◆ **AIM OF THE TASK**:
Copy out exactly the stretch of the listing below that begins at the line containing "customer number: 10061852 -> 10064856" and ends at the line containing "PLFA1/04: none -> 200", and copy nothing outside it.

◆ **GIVEN ENTRIES**:

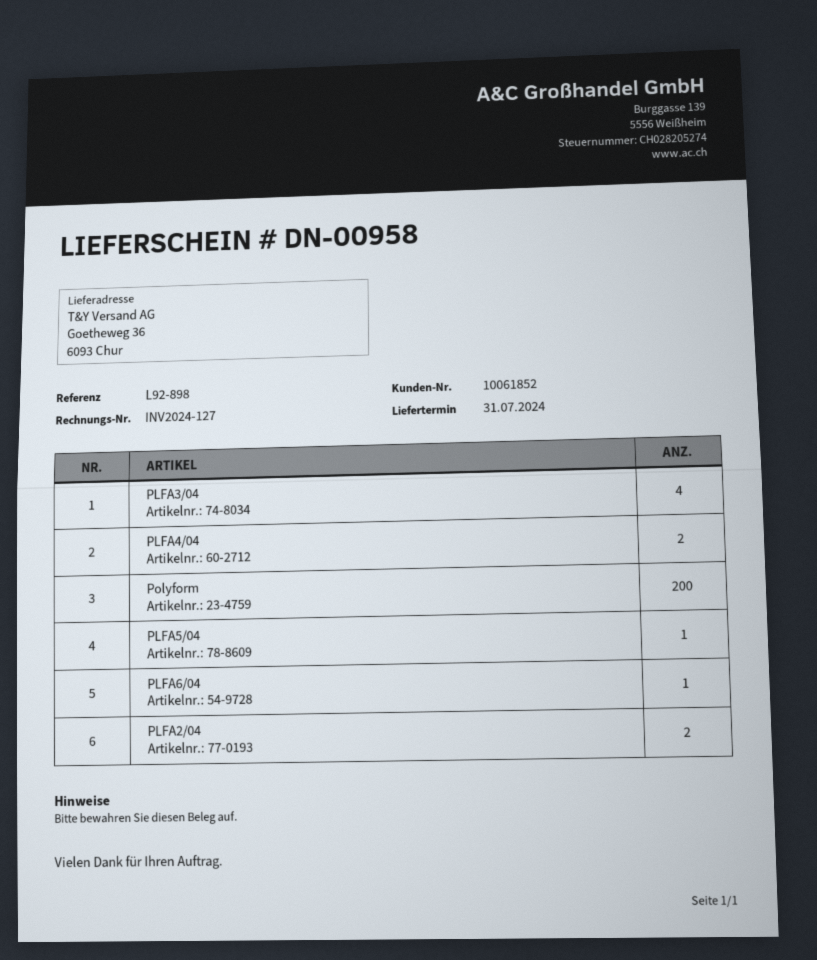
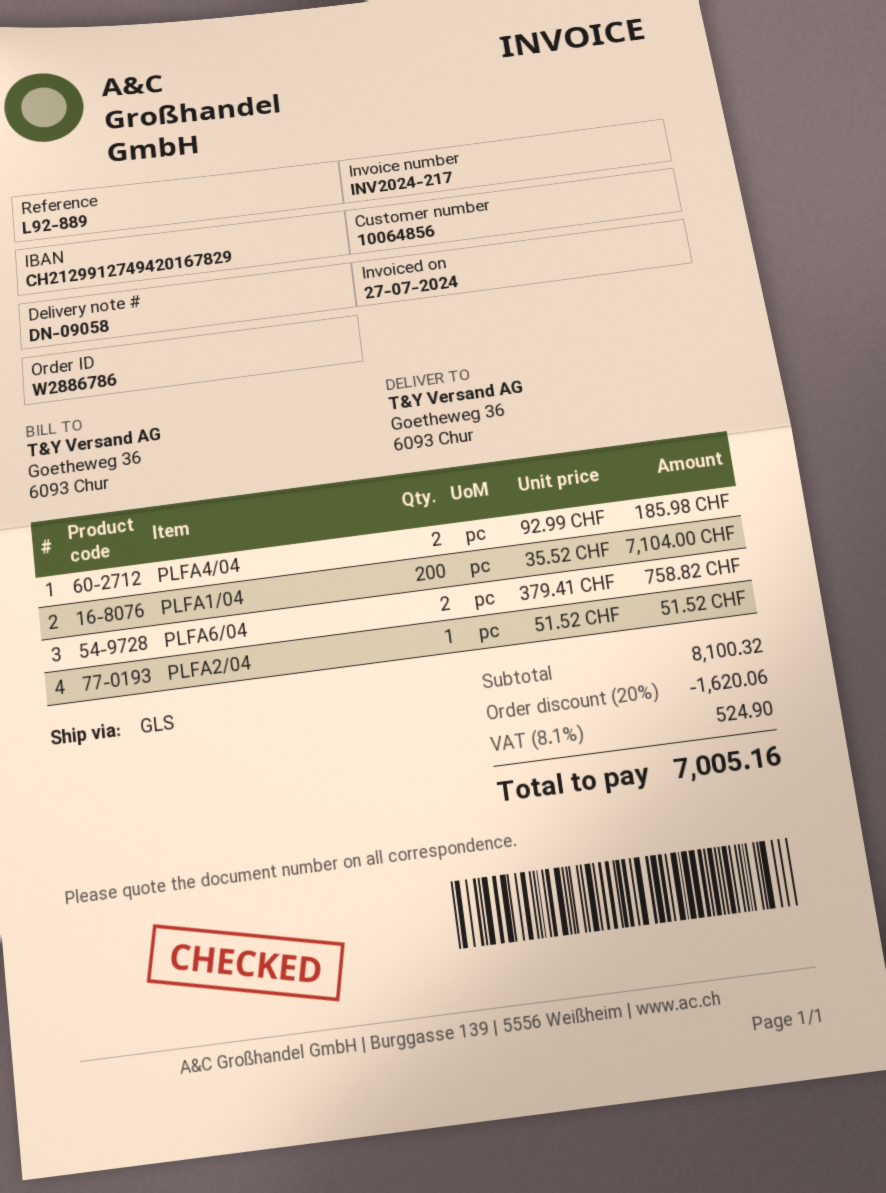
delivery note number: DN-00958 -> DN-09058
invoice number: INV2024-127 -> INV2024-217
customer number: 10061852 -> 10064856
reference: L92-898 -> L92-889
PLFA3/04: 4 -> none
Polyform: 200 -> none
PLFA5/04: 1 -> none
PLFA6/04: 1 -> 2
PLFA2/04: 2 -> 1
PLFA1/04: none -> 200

* * *

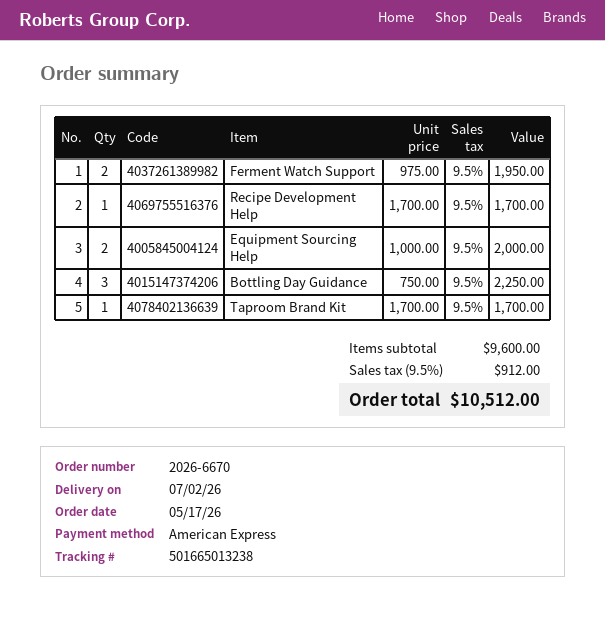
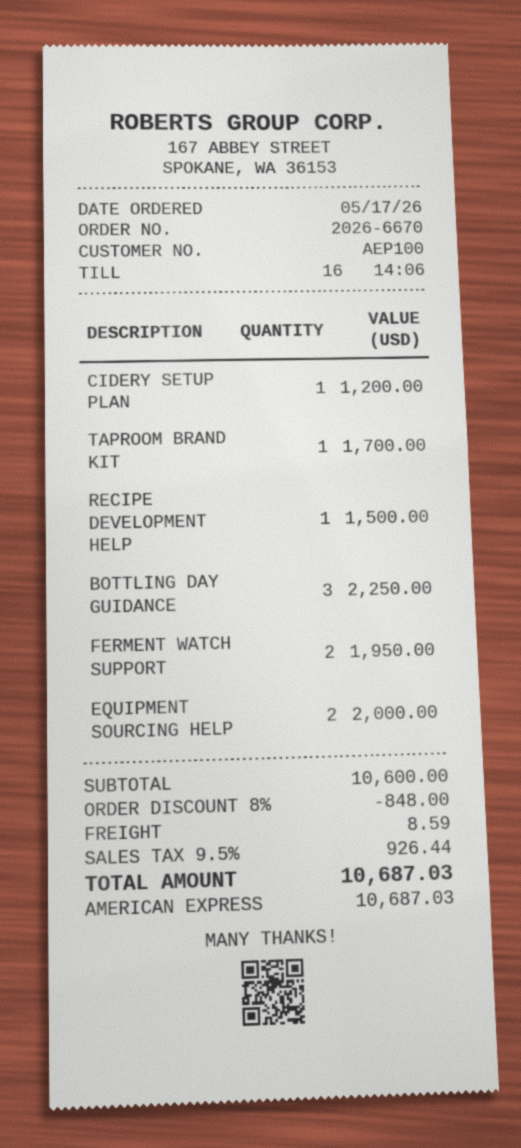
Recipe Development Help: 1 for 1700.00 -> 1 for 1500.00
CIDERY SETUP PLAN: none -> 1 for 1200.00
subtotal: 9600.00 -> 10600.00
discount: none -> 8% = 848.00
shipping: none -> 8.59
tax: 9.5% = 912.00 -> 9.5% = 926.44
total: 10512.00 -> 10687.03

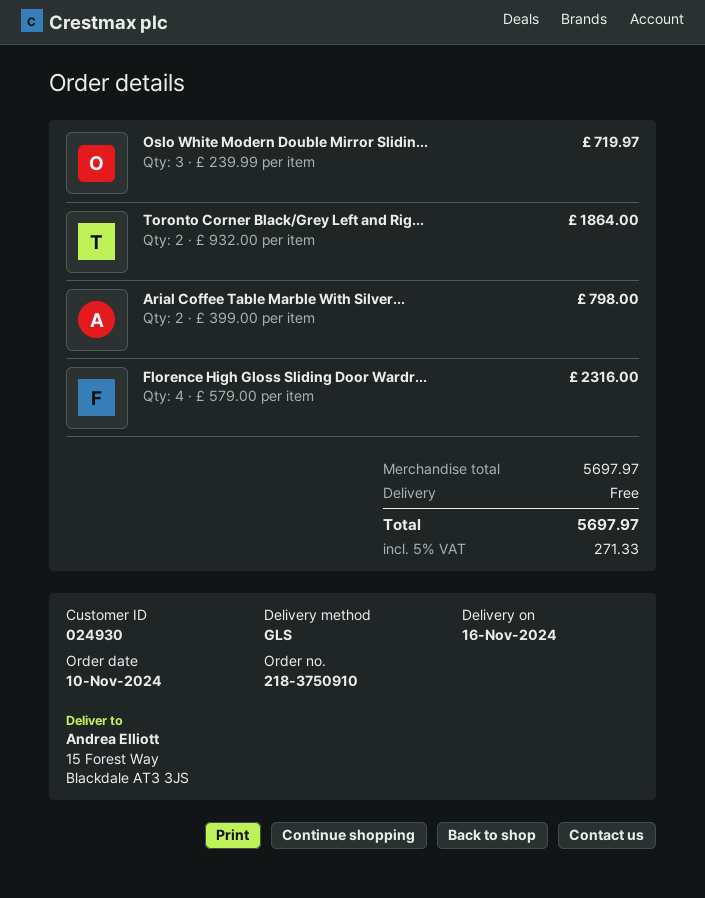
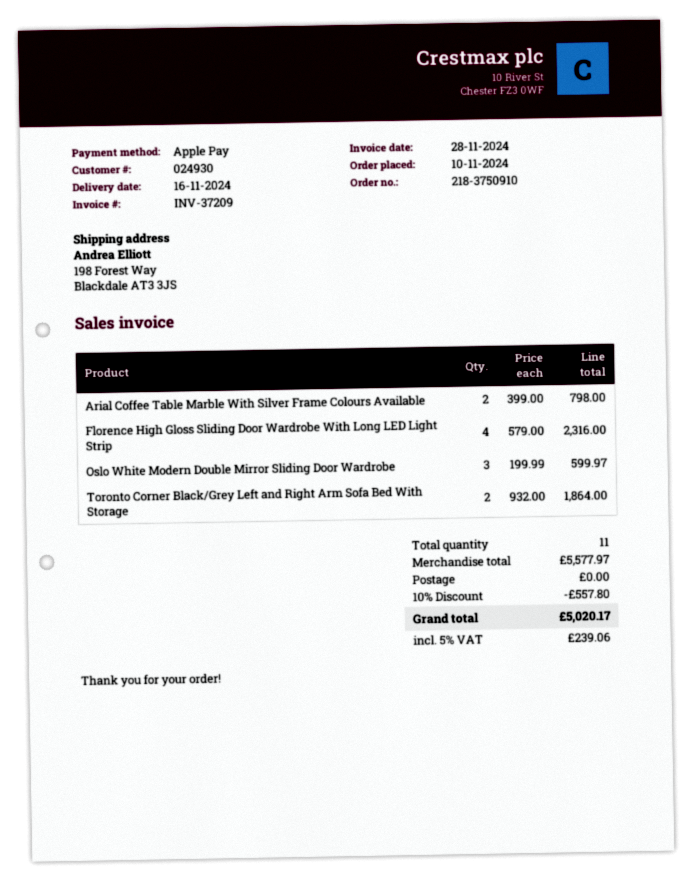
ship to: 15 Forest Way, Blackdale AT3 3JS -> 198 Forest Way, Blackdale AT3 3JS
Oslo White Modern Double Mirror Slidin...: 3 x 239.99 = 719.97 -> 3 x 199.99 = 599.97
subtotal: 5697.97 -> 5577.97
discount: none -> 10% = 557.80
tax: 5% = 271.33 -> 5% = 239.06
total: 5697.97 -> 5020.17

◆ **FINISHED TASK**:
customer number: 10061852 -> 10064856
reference: L92-898 -> L92-889
PLFA3/04: 4 -> none
Polyform: 200 -> none
PLFA5/04: 1 -> none
PLFA6/04: 1 -> 2
PLFA2/04: 2 -> 1
PLFA1/04: none -> 200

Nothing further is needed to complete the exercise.